Again, I'm disappointed that your interpretation was not favorable.  I am pleased with the positive comments I"ve received but respect your opinion.  Just a brief comment on your statement relative to selling into an industry I'm not familiar with.  That makes my point about not seeing the trees in the forest.  Sales techniques, processes and effective selling ability transcends product and/or service.  Also, Ken had sent me this blog for my review after he posted it.  I emailed him my comments in red.  He contacted me and said that he not only fell off his chair with amusement, but he found my comments to be excellent.  He asked if I would mind posting them on the RB site.

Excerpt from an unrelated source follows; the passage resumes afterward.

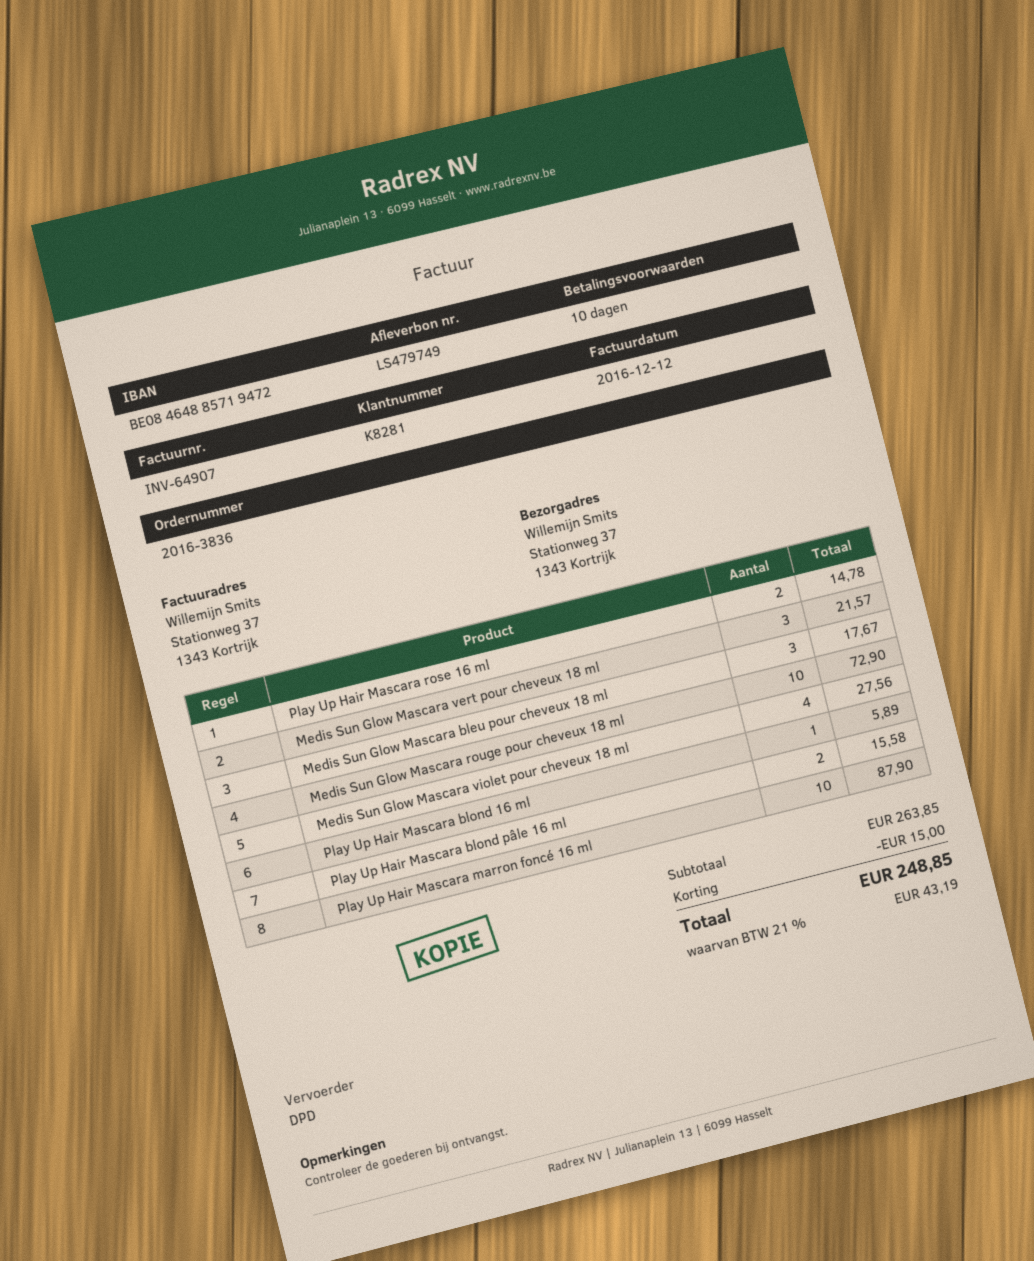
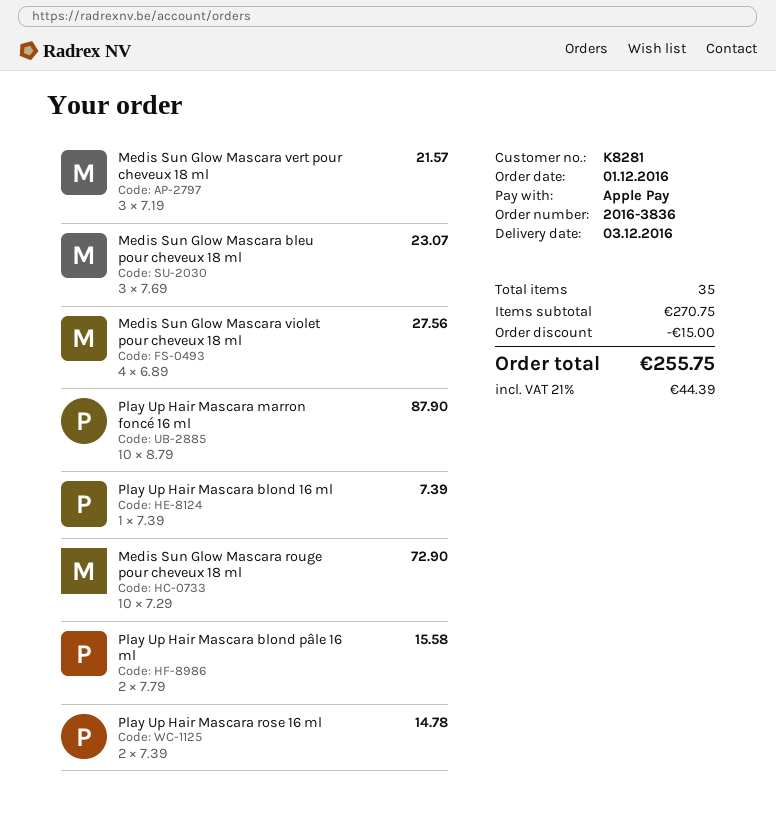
Medis Sun Glow Mascara bleu pour cheveux 18 ml: 3 for 17.67 -> 3 for 23.07
Play Up Hair Mascara blond 16 ml: 1 for 5.89 -> 1 for 7.39
subtotal: 263.85 -> 270.75
tax: 21% = 43.19 -> 21% = 44.39
total: 248.85 -> 255.75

Please don't miss my point in communicating that to you - you're certainly entitled to your opinion and interpretation.  Which begs the point that perception becomes reality, and I respect that. I'm not trying to spar with you, I'm simply responding to your comments. Great picture - I love the hat.

 

Keep your comments coming.  Everyone's feedback just makes me improve.

Comment by Sandra McCartt on March 4, 2012 at 5:54pm
We just got to the point where, I'm not buying what you're selling and I totally disagree about sales ability transcending industry and/or product knowledge. Which is why , in my experience a lot of "sales talent" does not make it in recruiting. The ones who do make it build their credibility and trust with their clients by knowledge and producing and not selling. The spin sellers burn out and are the ones who give this industry a lot of the bad rep we fight with each passive candidate. In fact I disagree with most of your comments and the pitch.

So I'll be hanging up the phone on this one, never have had much problem seeing the forest for the trees.
Comment by Stephen Greenberg on March 5, 2012 at 12:08pm

Selling techniques are universal and do transcend product or service.  If sales techniques and traits were specific to each industry and service there would not be all those sales books on the shelves, all those blogs and webinars offering to train anyone who is responsible for sales, nor would I be able to do the various seminars for industries from shutter manufacturers, financial planners, real estate brokers - and many other industries.  Yes, it's imperative for a sales person to be well-versed about their product or service - but that's just not as important as having sales and presentation skills.  Of course "spin sellers" will usually crash and burn but that's not what I'm discussing.  I guarantee if a recruiter attended one of my sales seminars they could leave the room and immediately effectively employ some of the techniques I've discussed.  It's not "smoke and mirrors," selling is a discipline that needs to be learned.  Selling can be analagous to driving. A lot of people have a driver's license but are still terrible drivers. Lastly, I don't make "pitches," like yourself, I offer people opportunities.